Райт еще не успел коснуться кнопки звонка, украшенного бронзовой львиной головой, как дверь бесшумно распахнулась — будто отскочила сама собой под воздействием скрытой пружины. Вошел и, опустив глаза, увидел существо. едва доходившее ему до пояса. Это был карлик с несоразмерно большой головой и старческим, пожелтевшим, увядшим лицом, искаженным гримасой. «Бог Бес[9], — подумал Райт, — немного кривой, в сером».

Электрическая лампа без абажура, которую внес уродец, осветила Райта и эту карикатуру на человека. Голые стены с крючками, на них висят плащ и шляпа Стакена.

Карлик протянул детскую руку, схватил шляпу и трость и ждал, пока Райт не набросил ему на плечи свой плащ. Маленький человечек, весь нагруженный, исчез за стеной, где послышались шаги. Перед Райтом возник Стакен, заполнив собой весь дверной проем — в широком, светлом, старомодном халате, производившем впечатление священнической ризы.

— Очень рад приветствовать вас у себя, — сказал Стакен несколько торжественным тоном, протянув руку Райту. Тот с почтением пожал руку профессора.
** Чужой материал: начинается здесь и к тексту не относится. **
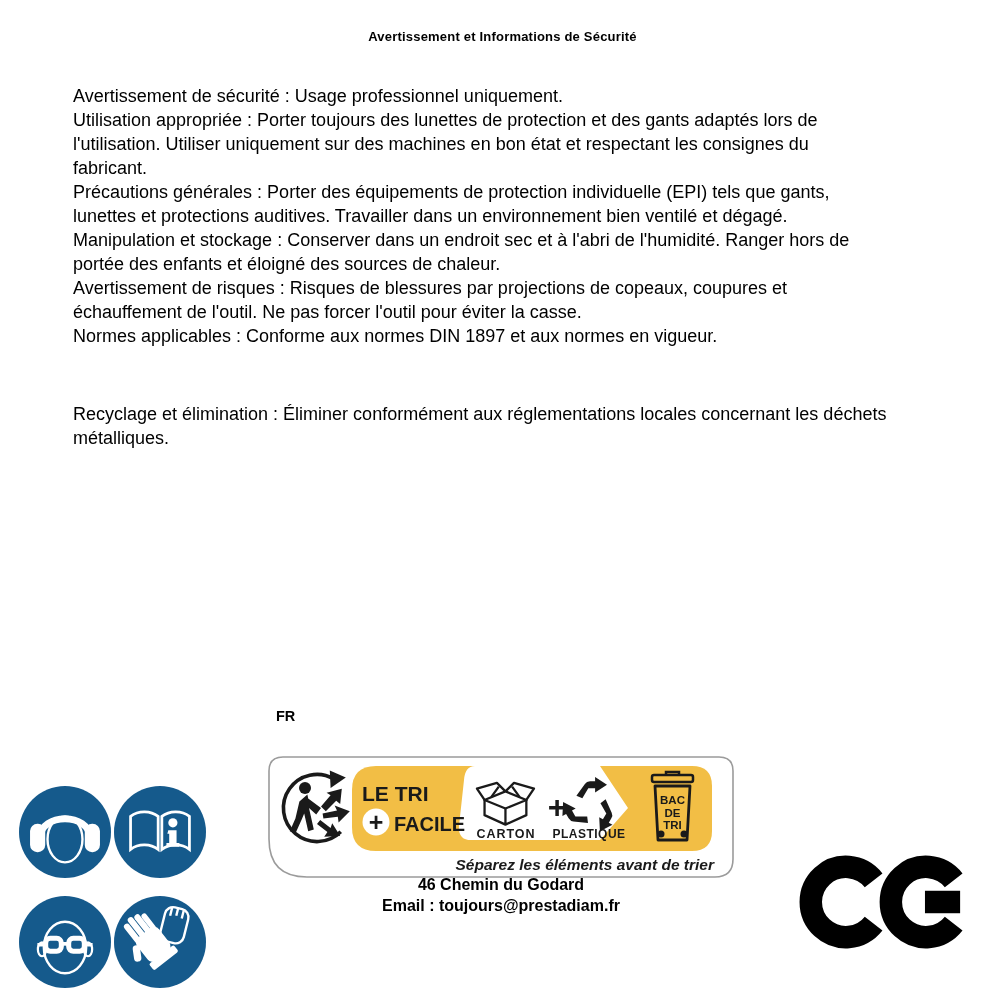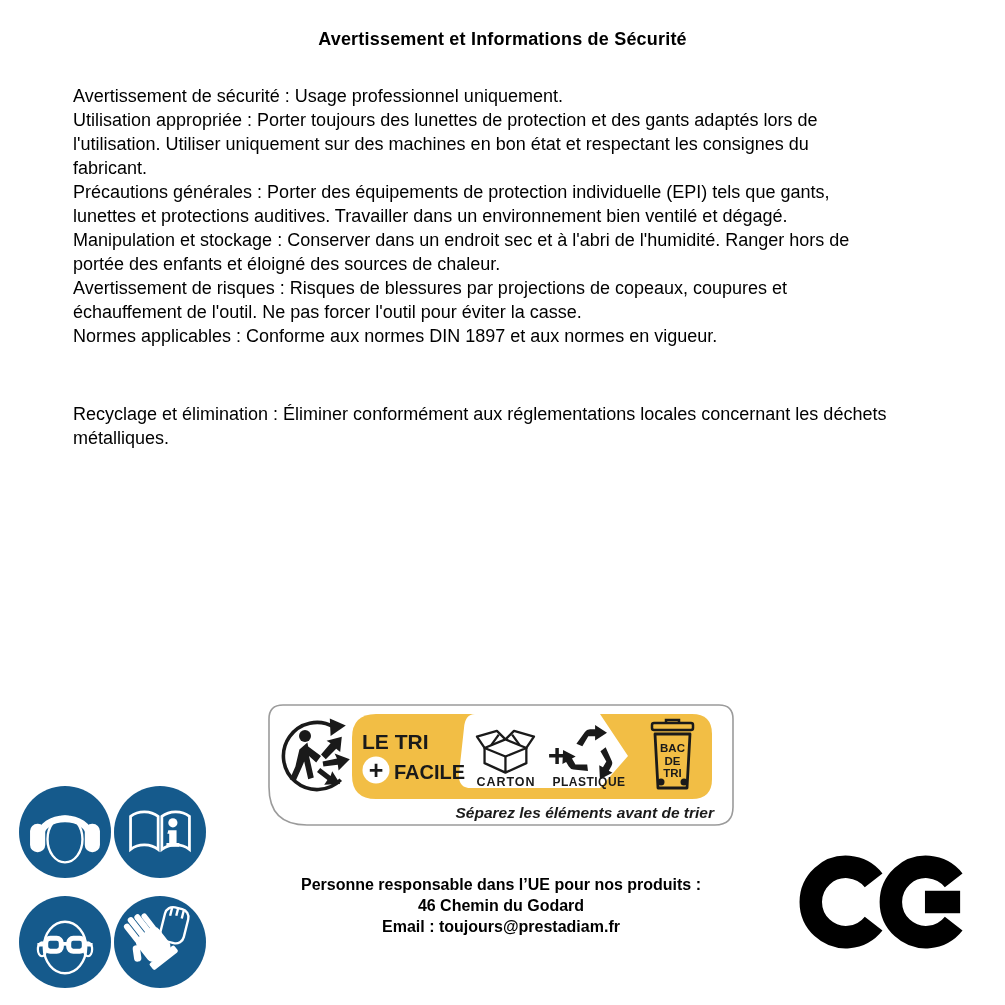--- a/index.html
+++ b/index.html
@@ -2,38 +2,38 @@
 <html><head>
 <meta charset="utf-8">
 <style>
   html,body { margin:0; padding:0; background:#fff; }
   .page {
     position:relative; width:1005px; height:1005px; background:#ffffff;
     font-family:"Liberation Sans", sans-serif; color:#000; overflow:hidden;
   }
   .title {
     position:absolute; top:29px; left:0; width:100%; text-align:center;
-    font-size:18px; font-weight:bold; letter-spacing:.2px;
+    font-size:13px; font-weight:bold; letter-spacing:.2px;
   }
   .body-text {
     position:absolute; left:73px; top:84px; width:940px;
     font-size:18px; line-height:24px;
   }
   .body-text div { white-space:nowrap; }
   .para2 { margin-top:54px; }
 
   .icon-grid {
     position:absolute; left:19px; top:786px;
     display:grid; grid-template-columns:92px 92px; grid-auto-rows:92px;
     column-gap:3px; row-gap:18px;
   }
   .icon-grid svg { display:block; }
 
   .fr-label { position:absolute; left:276px; top:708px; font-size:14.5px; font-weight:bold; }
-  .tri-label { position:absolute; left:268px; top:704px; }
+  .tri-label { position:absolute; left:268px; top:756px; }
   .tri-label svg, .ce svg { display:block; font-family:"Liberation Sans", sans-serif; }
 
   .address {
     position:absolute; left:258px; top:874px; width:486px; text-align:center;
     font-weight:bold; font-size:16px; line-height:21px;
   }
   .ce { position:absolute; left:799px; top:853px; }
 </style>
 </head>
 <body>
@@ -168,21 +168,20 @@
         <text x="22.5" y="33" font-size="11.5" font-weight="bold" text-anchor="middle" fill="#1a1a1a">BAC</text>
         <text x="22.5" y="45.5" font-size="11.5" font-weight="bold" text-anchor="middle" fill="#1a1a1a">DE</text>
         <text x="22.5" y="58" font-size="11.5" font-weight="bold" text-anchor="middle" fill="#1a1a1a">TRI</text>
       </g>
 
       <text x="446" y="114" font-size="15.5" font-style="italic" font-weight="600" text-anchor="end" fill="#1a1a1a">Séparez les éléments avant de trier</text>
     </svg>
   </div>
 
   <div class="address">
-    <div>Personne responsable dans l’UE pour nos produits :</div>
     <div>46 Chemin du Godard</div>
     <div>Email : toujours@prestadiam.fr</div>
   </div>
 
   <div class="ce">
     <svg width="166" height="98" viewBox="0 0 170 100">
       <g stroke="#000" stroke-width="23" fill="none">
         <path d="M76.4,27.8 A36,36 0 1 0 76.4,72.2"></path>
         <path d="M158.4,27.8 A36,36 0 1 0 158.4,72.2"></path>
       </g>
Не выпуская руки гостя, Стакен потянул его в полутемную комнату. Из соседней двери, за которой исчез карлик, на паркетный пол упала полоска света. Стакен шел вперед большими шагами. То, что увидел Райт, могло бы быть музейным собранием, хотя и не все в нем отличалось целенаправленностью, характерной для систематических коллекций. Но собрание Стакена не было беспорядочным набором случайных предметов. Все здесь имело внутреннюю связь и жило общей жизнью. Чувствовалось, что Стакен живет той же жизнью. Статуи, пусть и разные, принадлежали к одному семейству. Богиня Бастет[10] с львиной головой и павиан Тот[11] на постаментах перед столом — напоминавшим алтарь, но предназначенным, вероятно, для работы — чувствовали себя как дома. Кувшины на полках у стен выглядели предметами повседневного обихода хозяина.

С первого взгляда можно было оценить научную важность собранных здесь древностей, однако Райта заворожило нечто иное. Он ощутил атмосферу чего-то близкого, родного, словно вернулся в детство, к началу сознательной жизни, когда его окружали любимые вещи. Музейное собрание было близко ему лишь формально, но здесь он точно возвратился в отчий дом после долгого расставания.
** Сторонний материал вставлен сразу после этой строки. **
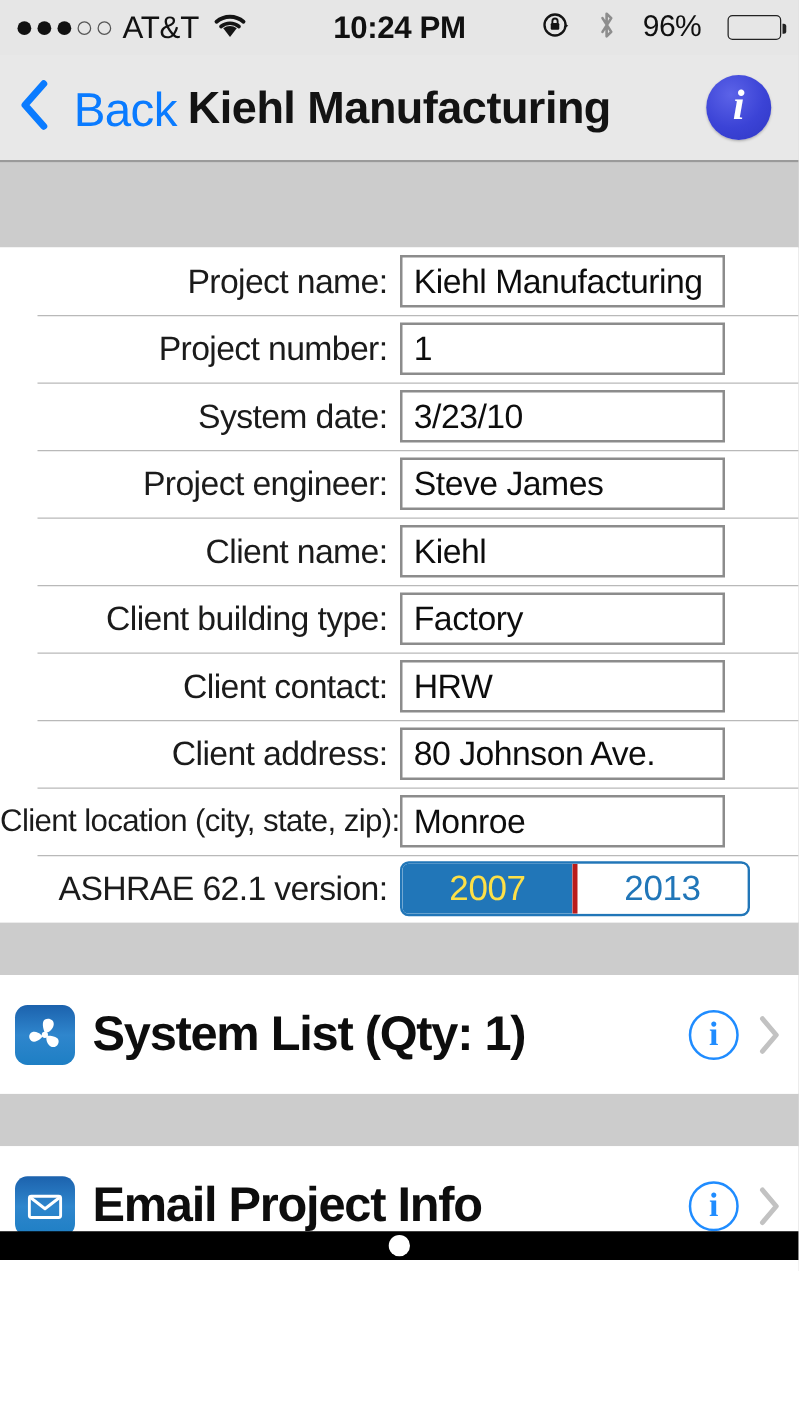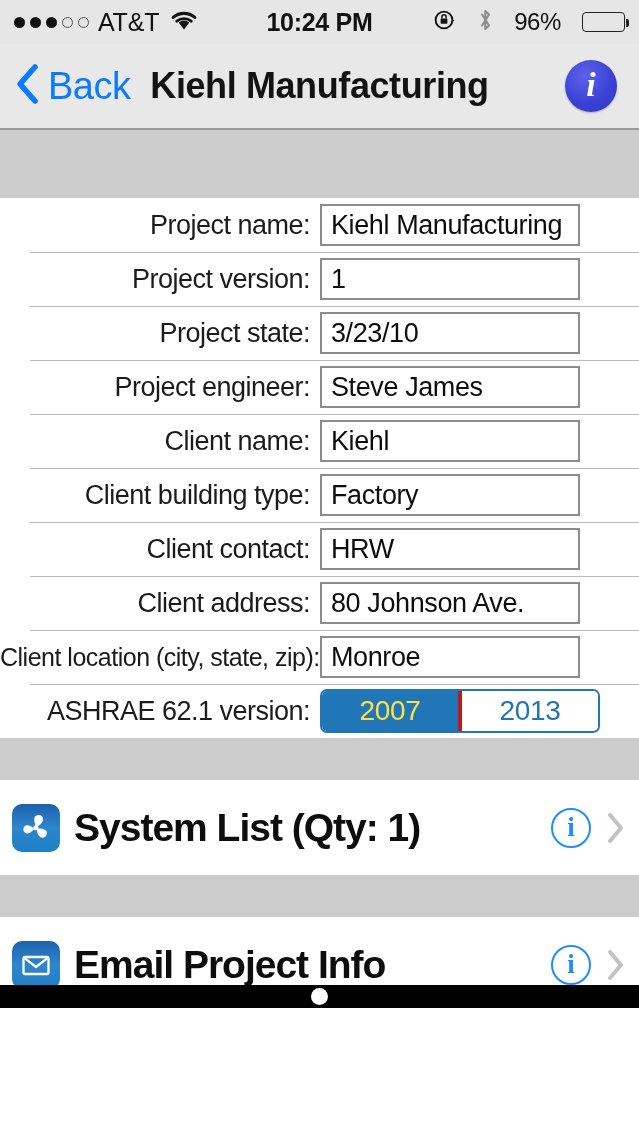--- a/index.html
+++ b/index.html
@@ -113,22 +113,22 @@
     background: #e8e8e8;
     border-bottom: 2px solid #9a9a9a;
     box-sizing: border-box;
     display: flex;
     align-items: center;
   }
   .back-btn {
     position: absolute;
     left: 14px;
     display: flex;
-    align-items: center;
-    gap: 8px;
+    align-items: flex-end;
+    gap: 19px;
     cursor: pointer;
   }
   .back-label {
     font-size: 38px;
     color: #0a7bff;
     letter-spacing: -0.5px;
   }
   .nav-title {
     position: absolute;
     left: 0; right: 0;
@@ -398,26 +398,26 @@
     <div class="gap top"></div>
 
     <div class="form-group">
 
       <div class="form-row">
         <div class="row-label">Project name:</div>
         <div class="row-field">Kiehl Manufacturing</div>
       </div>
 
       <div class="form-row">
-        <div class="row-label">Project version:</div>
+        <div class="row-label">Project number:</div>
         <div class="row-field">1</div>
       </div>
 
       <div class="form-row">
-        <div class="row-label">Project state:</div>
+        <div class="row-label">System date:</div>
         <div class="row-field">3/23/10</div>
       </div>
 
       <div class="form-row">
         <div class="row-label">Project engineer:</div>
         <div class="row-field">Steve James</div>
       </div>
 
       <div class="form-row">
         <div class="row-label">Client name:</div>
Райт снова услышал слова: «Приветствую вас у себя» — и с этими словами вошел Стакен с другим светильником в руке. На нем был уже не старомодный халат, а белое облачение жреца. Райт, избавившись от пальто, шляпы и трости, словно забыл о современности.
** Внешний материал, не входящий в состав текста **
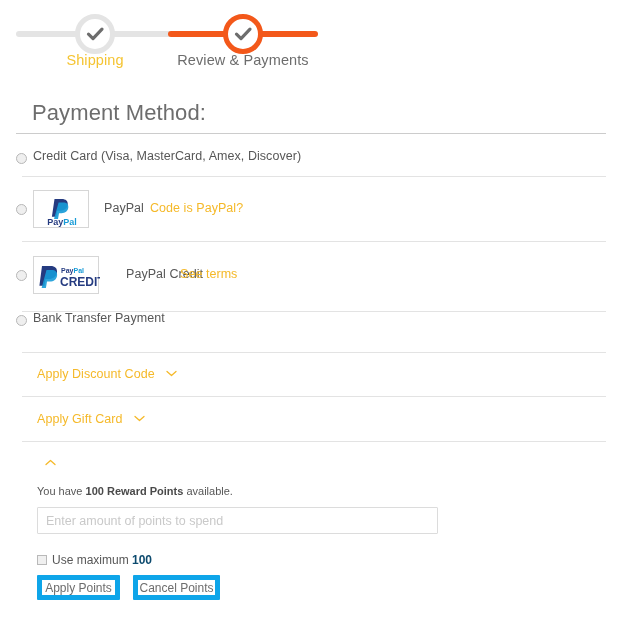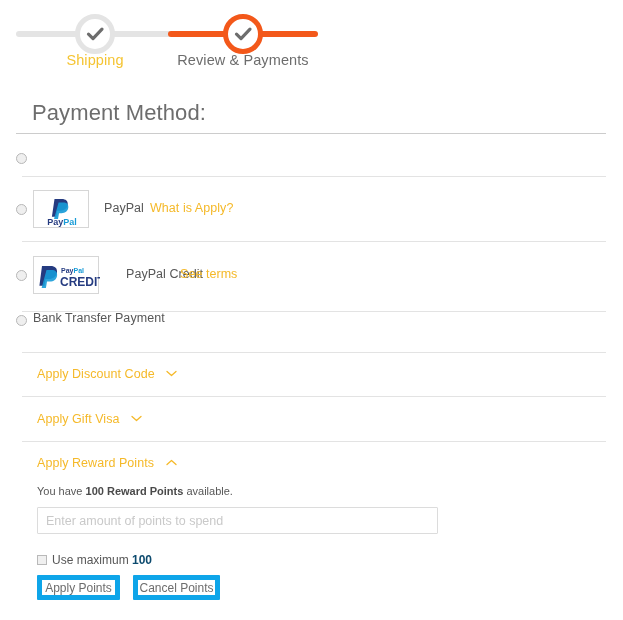--- a/index.html
+++ b/index.html
@@ -261,34 +261,35 @@
 
   <div class="step-label label-review">Review &amp; Payments</div>
   <div class="step-label label-shipping">Shipping</div>
 </div>
 
 <h2 id="payment-method-title">Payment Method:</h2>
 <div class="hr-main"></div>
 
 <div class="pay-row" style="top:148px;height:22px;">
   <span class="radio-dot" style="left:0px;top:5px;"></span>
+  <span class="pay-label" style="left:17px;top:1px;">Credit Card (Visa, MasterCard, Amex, Discover)</span>
 </div>
 <div class="hr-inner" style="top:176px;"></div>
 
 <div class="pay-row" style="top:190px;height:40px;">
   <span class="radio-dot" style="left:0px;top:14px;"></span>
   <div class="logo-box" style="left:17px;top:0px;width:56px;height:38px;">
     <svg viewBox="0 0 56 38" width="56" height="38">
       <path d="M20.5 8 h7.2 c4.2 0 6.4 2.1 6.0 5.6 c-0.45 4.0 -3.5 6.2 -7.5 6.2 h-3.0 l-1.0 6.0 h-4.3 z" fill="#253b80"></path>
       <path d="M24.6 11.5 h4.6 c3.6 0 5.5 1.9 5.1 5.1 c-0.4 3.6 -3.1 5.6 -6.7 5.6 h-2.6 l-1.0 5.9 h-4.0 z" fill="#179bd7" opacity="0.92"></path>
       <text x="28" y="34" font-family="'Liberation Sans', sans-serif" font-size="9" font-weight="bold" text-anchor="middle" fill="#253b80">Pay<tspan fill="#179bd7">Pal</tspan></text>
     </svg>
   </div>
   <span class="pay-label" style="left:88px;top:11px;">PayPal</span>
-  <a class="pay-label link-gold" style="left:134px;top:11px;" href="#">What is Apply?</a>
+  <a class="pay-label link-gold" style="left:134px;top:11px;" href="#">Code is PayPal?</a>
 </div>
 <div class="hr-inner" style="top:241px;"></div>
 
 <div class="pay-row" style="top:256px;height:40px;">
   <span class="radio-dot" style="left:0px;top:14px;"></span>
   <div class="logo-box" style="left:17px;top:0px;width:66px;height:38px;">
     <svg viewBox="0 0 66 38" width="66" height="38">
       <path d="M8 9 h8.5 c4.6 0 7.0 2.4 6.5 6.3 c-0.5 4.4 -3.9 6.8 -8.3 6.8 h-3.2 l-1.1 6.6 h-5.0 z" fill="#253b80"></path>
       <path d="M12.5 13 h5.0 c3.9 0 6.0 2.0 5.6 5.5 c-0.45 3.9 -3.4 6.1 -7.3 6.1 h-2.8 l-1.1 6.4 h-4.3 z" fill="#179bd7" opacity="0.9"></path>
       <text x="27" y="16" font-family="'Liberation Sans', sans-serif" font-size="7" font-weight="bold" fill="#253b80">Pay<tspan fill="#179bd7">Pal</tspan></text>
@@ -308,29 +309,28 @@
 
 <div class="collapse-title" style="left:37px;top:367px;text-align:right;">
   <span>Apply Discount Code</span>
   <svg class="chev" width="11" height="7" viewBox="0 0 11 7">
     <path d="M1 1.5 L5.5 5.5 L10 1.5" fill="none" stroke="#f5b929" stroke-width="1.3" stroke-linecap="round" stroke-linejoin="round"></path>
   </svg>
 </div>
 <div class="hr-inner" style="top:396px;"></div>
 
 <div class="collapse-title" style="left:37px;top:412px;">
-  <span>Apply Gift Visa</span>
+  <span>Apply Gift Card</span>
   <svg class="chev" width="11" height="7" viewBox="0 0 11 7">
     <path d="M1 1.5 L5.5 5.5 L10 1.5" fill="none" stroke="#f5b929" stroke-width="1.3" stroke-linecap="round" stroke-linejoin="round"></path>
   </svg>
 </div>
 <div class="hr-inner" style="top:441px;"></div>
 
 <div class="collapse-title" style="left:37px;top:456px;">
-  <span>Apply Reward Points</span>
   <svg class="chev" width="11" height="7" viewBox="0 0 11 7">
     <path d="M1 5.5 L5.5 1.5 L10 5.5" fill="none" stroke="#f5b929" stroke-width="1.3" stroke-linecap="round" stroke-linejoin="round"></path>
   </svg>
 </div>
 
 <div id="reward-available-text"><span>You have </span><b>100 Reward Points</b><span> available.</span></div>
 
 <input id="reward-points-input" type="text" placeholder="Enter amount of points to spend" style="">
 
 <div id="use-max-row"><span class="checkbox-sq"></span><span>Use maximum </span><b>100</b></div>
Оба сели на низкие кресла. В подсвечниках, наверняка происходивших из древнего святилища, мерцали восковые свечи. Воск капал медленно и тоскливо, заледеневая натеками. Царила мертвая тишина, как будто над этими комнатами нависла вечность.

— Припомните наш разговор, — зазвенел голос Стакена. — …Я предостерегал вас от искушений на пути ученого, который чает добраться до святая святых мудрости, сокрытой ушедшими веками. Только немногим это удается. Но все запретное манит… Я пытался подчеркнуть опасность соблазнительной красоты старинных форм жизни, ибо она препятствует познанию истины. Вняли ли вы моим предупреждениям?

— Нет, — ответил Стакен за Райта. — Что ж, я видел, как ваши представления о прошлом обращаются в прах. Мудрец прозревает путь вечного солнца, а глупец радуется, когда солнце восходит, и грустит, как оно заходит. Бесстрастная вечная мудрость не знает ни печали, ни радости. Она знает только себя и черпает из себя самой.

Это поучение, произнесенное с глубокой убежденностью и одновременно правоверным фанатизмом, не произвело особого впечатления на Райта. Слова хотели подчинить его себе, но лишь укрепили его собственную веру в правильность избранного пути.

А Стакен продолжал:

— С той минуты, когда вы ступили на небезопасный путь исследования жизненных форм, вы начали им поддаваться. Не вы становитесь над жизнью, но она побеждает вас.

Раздражение Райта нарастало. Он следил острым взглядом за шевелящимися губами профессора. «Способен ли Стакен кого-либо поцеловать?» — подумал он.

То, что говорил Стакен, уже было изложено в книгах профессора. Он славился как знаток египетского мировоззрения, авторитет в иероглифике, живой представитель угасших истин, защитник таинственных образов, что более тысячи лет повторялись как нечто неизменное, но для всех, даже жрецов — непонятное, вплоть до окончательного упадка Египта.